▸ **WHAT YOU WILL DO**: Copy out the lines of the records below, and only those lines, from the one with "padding-left: 10px ->" through the one with "Prepare the January", exactly as they appear.

▸ **DATASET CONTENT**:
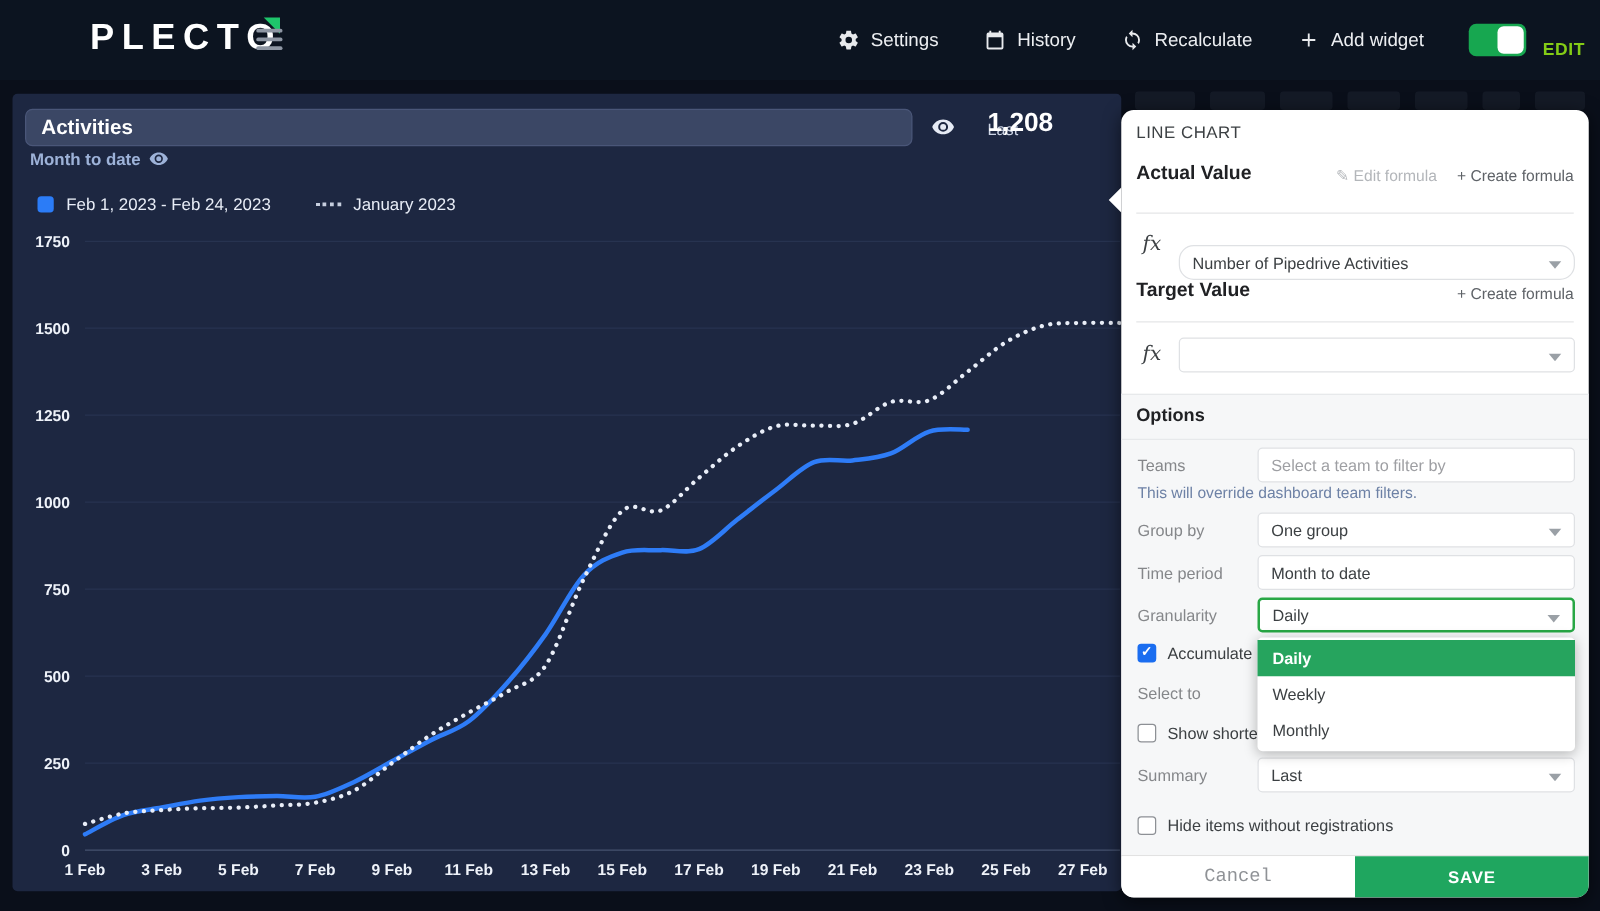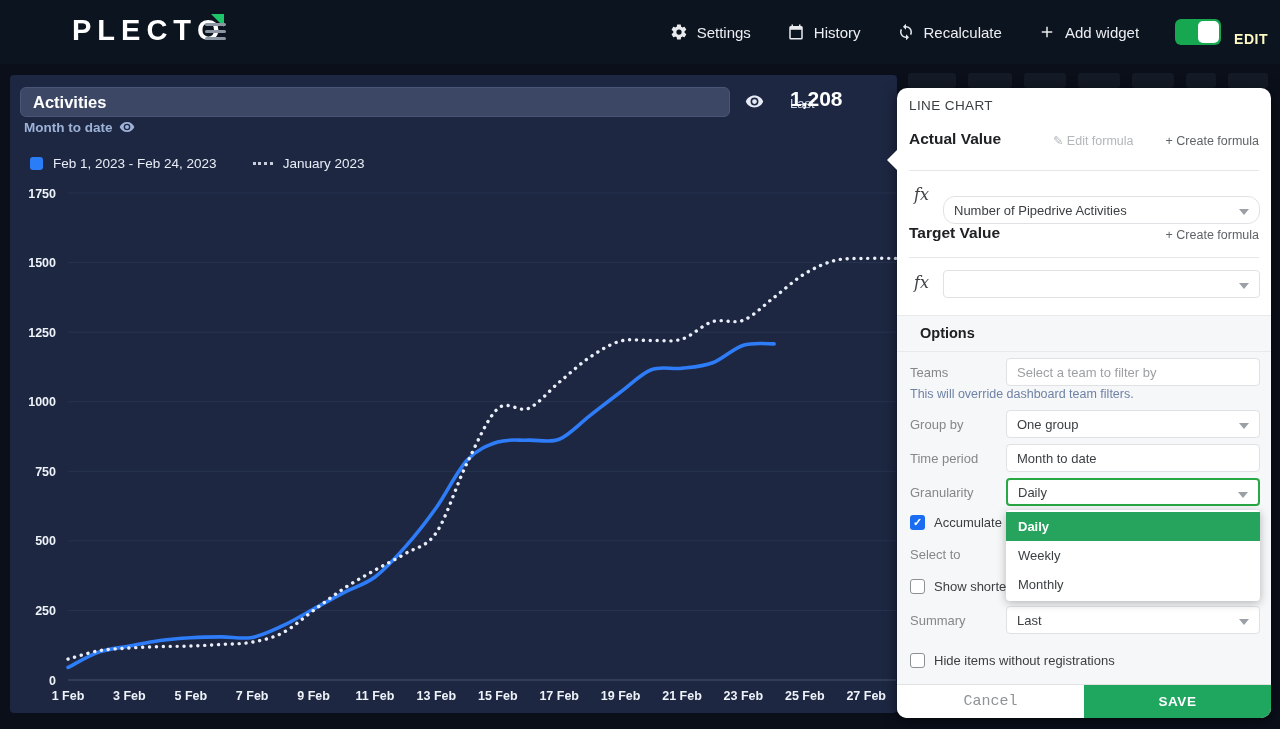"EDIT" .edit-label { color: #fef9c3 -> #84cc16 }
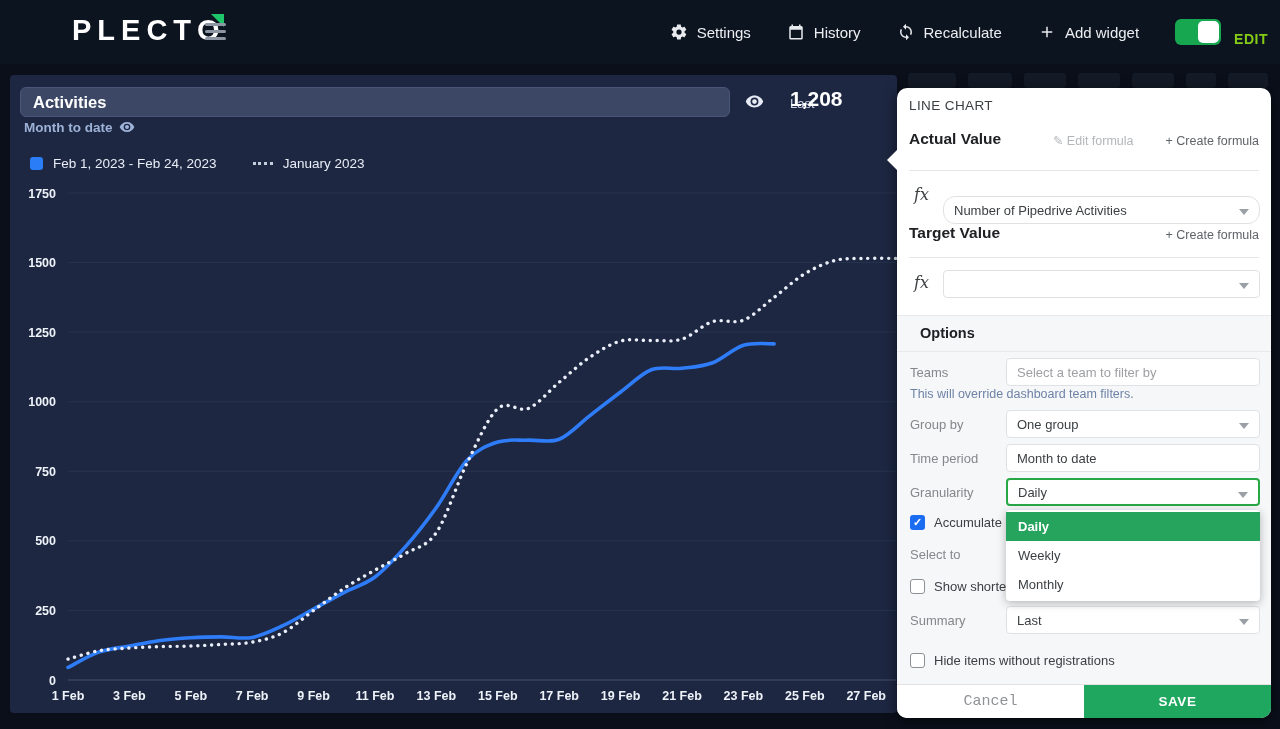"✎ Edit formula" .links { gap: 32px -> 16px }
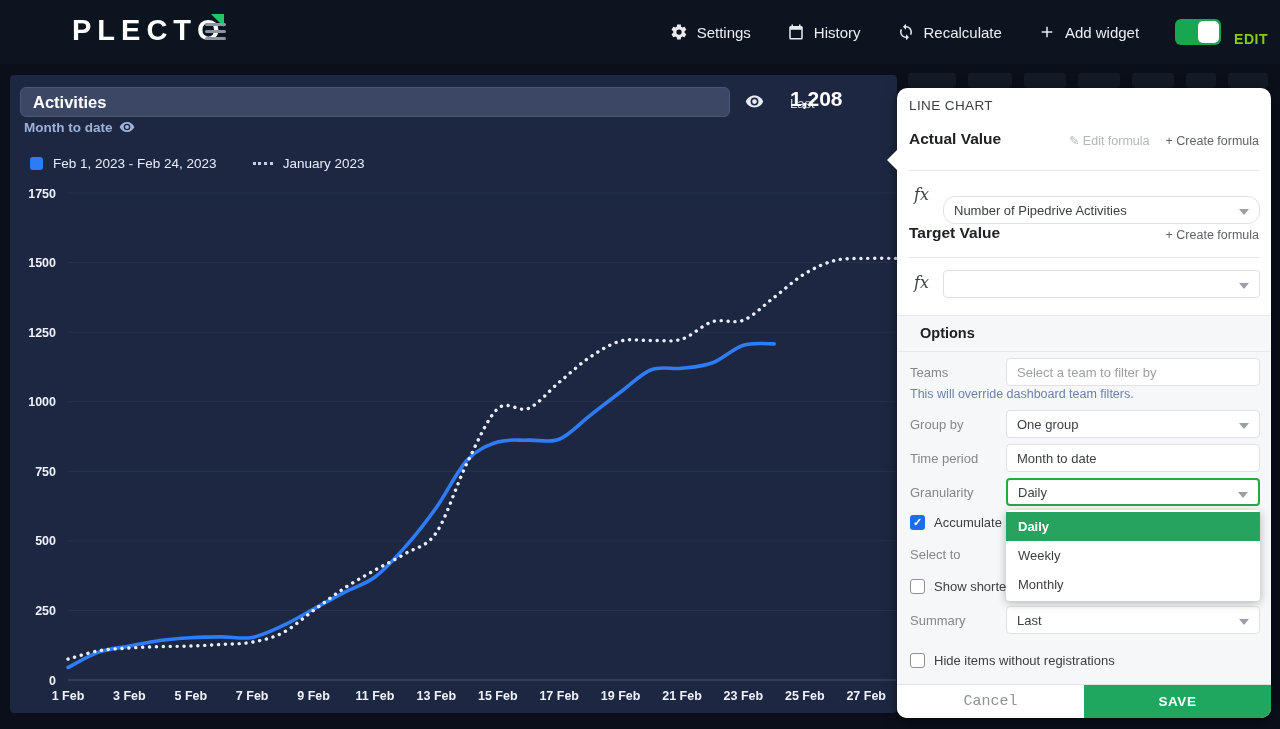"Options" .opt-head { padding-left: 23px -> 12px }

---

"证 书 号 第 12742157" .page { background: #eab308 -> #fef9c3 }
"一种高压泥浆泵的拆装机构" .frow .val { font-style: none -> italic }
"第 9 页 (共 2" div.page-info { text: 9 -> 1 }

==

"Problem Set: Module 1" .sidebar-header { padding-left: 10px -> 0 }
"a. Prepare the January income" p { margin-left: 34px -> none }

▸ **PROBLEM SOLUTION**:
"Problem Set: Module 1" .sidebar-header { padding-left: 10px -> 0 }
"a. Prepare the January income" p { margin-left: 34px -> none }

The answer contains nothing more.